▶ **Activity**
Look through the entries for the string "Использование", and copy each line that holds it.
::::
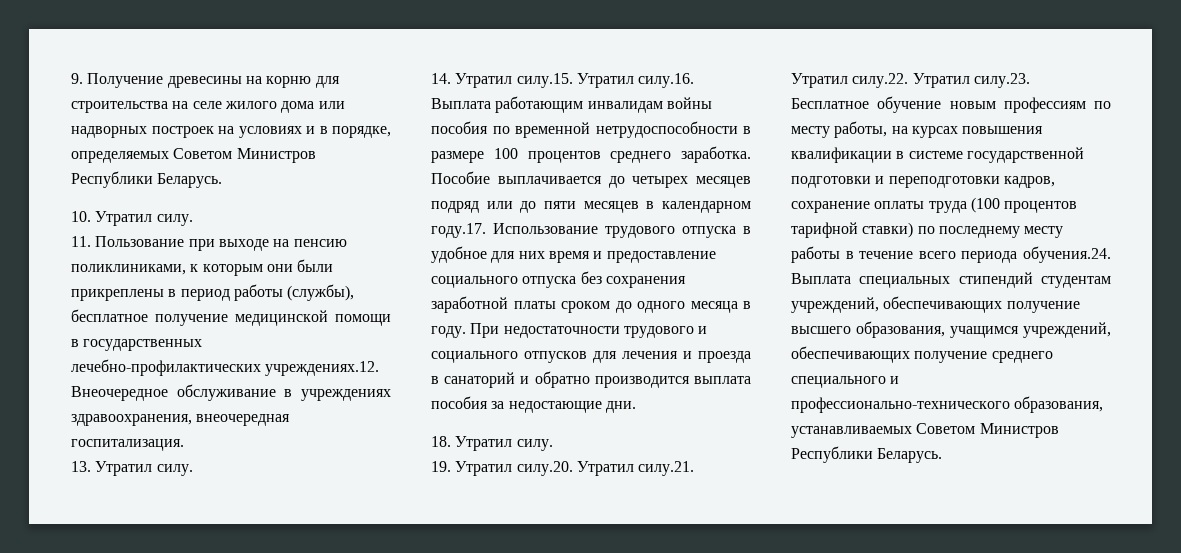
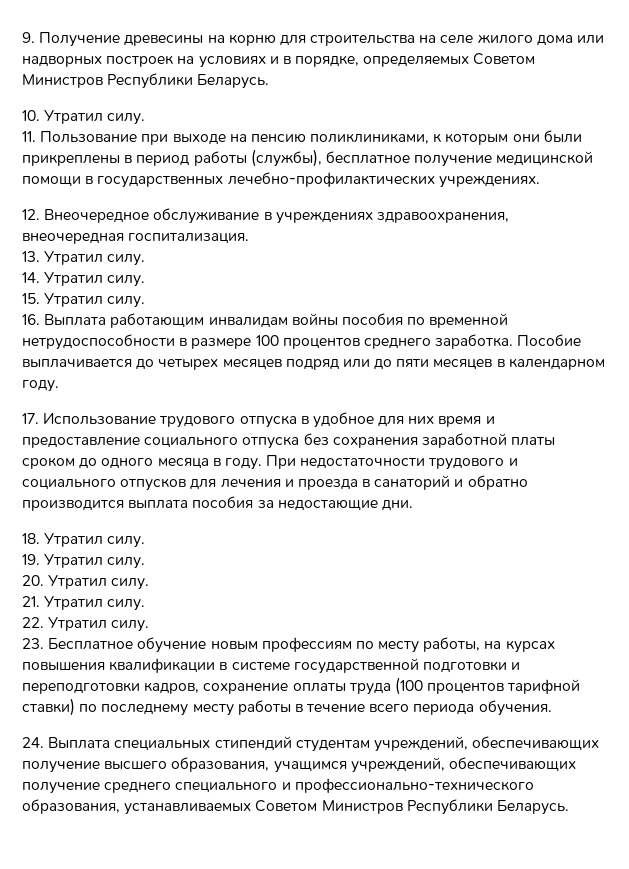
- 11. Пользование при выходе на пенсию поликлиниками, к которым они были прикреплены в период работы (службы), бесплатное получение медицинской помощи в государственных лечебно-профилактических учреждениях.12. Внеочередное обслуживание в учреждениях здравоохранения, внеочередная госпитализация.
+ 11. Пользование при выходе на пенсию поликлиниками, к которым они были прикреплены в период работы (службы), бесплатное получение медицинской помощи в государственных лечебно-профилактических учреждениях.
+ 12. Внеочередное обслуживание в учреждениях здравоохранения, внеочередная госпитализация.
- 14. Утратил силу.15. Утратил силу.16. Выплата работающим инвалидам войны пособия по временной нетрудоспособности в размере 100 процентов среднего заработка.
+ 14. Утратил силу.
+ 15. Утратил силу.
+ 16. Выплата работающим инвалидам войны пособия по временной нетрудоспособности в размере 100 процентов среднего заработка.
- Пособие выплачивается до четырех месяцев подряд или до пяти месяцев в календарном году.17. Использование трудового отпуска в удобное для них время и предоставление социального отпуска без сохранения заработной платы сроком до одного месяца в году.
+ Пособие выплачивается до четырех месяцев подряд или до пяти месяцев в календарном году.
+ 17. Использование трудового отпуска в удобное для них время и предоставление социального отпуска без сохранения заработной платы сроком до одного месяца в году.
- 19. Утратил силу.20. Утратил силу.21. Утратил силу.22. Утратил силу.23. Бесплатное обучение новым профессиям по месту работы, на курсах повышения квалификации в системе государственной подготовки и переподготовки кадров, сохранение оплаты труда (100 процентов тарифной ставки) по последнему месту работы в течение всего периода обучения.24. Выплата специальных стипендий студентам учреждений, обеспечивающих получение высшего образования, учащимся учреждений, обеспечивающих получение среднего специального и профессионально-технического образования, устанавливаемых Советом Министров Республики Беларусь.
+ 19. Утратил силу.
+ 20. Утратил силу.
+ 21. Утратил силу.
+ 22. Утратил силу.
+ 23. Бесплатное обучение новым профессиям по месту работы, на курсах повышения квалификации в системе государственной подготовки и переподготовки кадров, сохранение оплаты труда (100 процентов тарифной ставки) по последнему месту работы в течение всего периода обучения.
+ 24. Выплата специальных стипендий студентам учреждений, обеспечивающих получение высшего образования, учащимся учреждений, обеспечивающих получение среднего специального и профессионально-технического образования, устанавливаемых Советом Министров Республики Беларусь.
::::
▶ **Solution to this problem**
- Пособие выплачивается до четырех месяцев подряд или до пяти месяцев в календарном году.17. Использование трудового отпуска в удобное для них время и предоставление социального отпуска без сохранения заработной платы сроком до одного месяца в году.
+ 17. Использование трудового отпуска в удобное для них время и предоставление социального отпуска без сохранения заработной платы сроком до одного месяца в году.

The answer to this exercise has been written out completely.